WHAT TO PRODUCE:
An exact copy of each line below is needed, with no images in it.

PROVIDED ENTRIES:
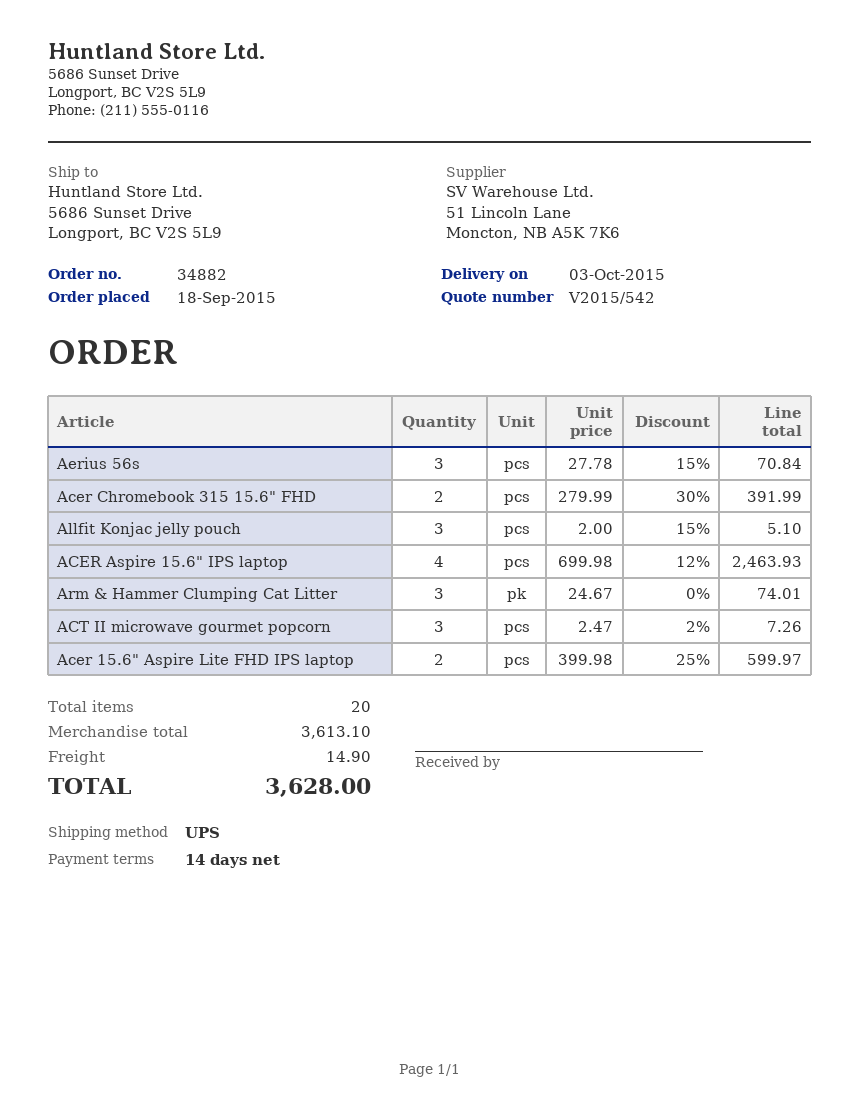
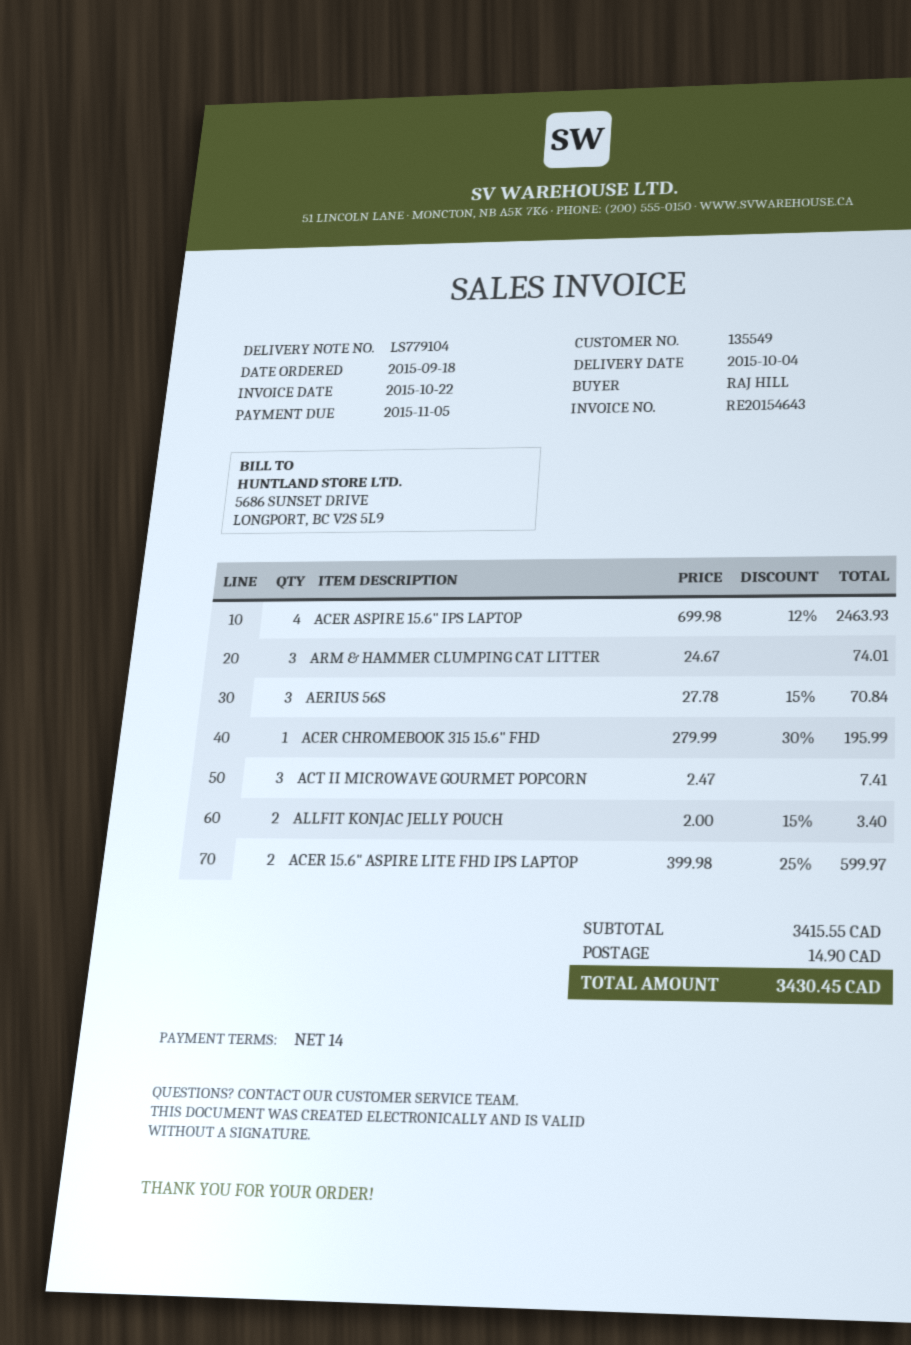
delivery date: 2015-10-03 -> 2015-10-04
Acer Chromebook 315 15.6" FHD: 2 x 279.99 - 30% = 391.99 -> 1 x 279.99 - 30% = 195.99
Allfit Konjac jelly pouch: 3 x 2.00 - 15% = 5.10 -> 2 x 2.00 - 15% = 3.40
ACT II microwave gourmet popcorn: 3 x 2.47 - 2% = 7.26 -> 3 x 2.47 = 7.41
subtotal: 3613.10 -> 3415.55
total: 3628.00 -> 3430.45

ANSWER SECTION:
delivery date: 2015-10-03 -> 2015-10-04
Acer Chromebook 315 15.6" FHD: 2 x 279.99 - 30% = 391.99 -> 1 x 279.99 - 30% = 195.99
Allfit Konjac jelly pouch: 3 x 2.00 - 15% = 5.10 -> 2 x 2.00 - 15% = 3.40
ACT II microwave gourmet popcorn: 3 x 2.47 - 2% = 7.26 -> 3 x 2.47 = 7.41
subtotal: 3613.10 -> 3415.55
total: 3628.00 -> 3430.45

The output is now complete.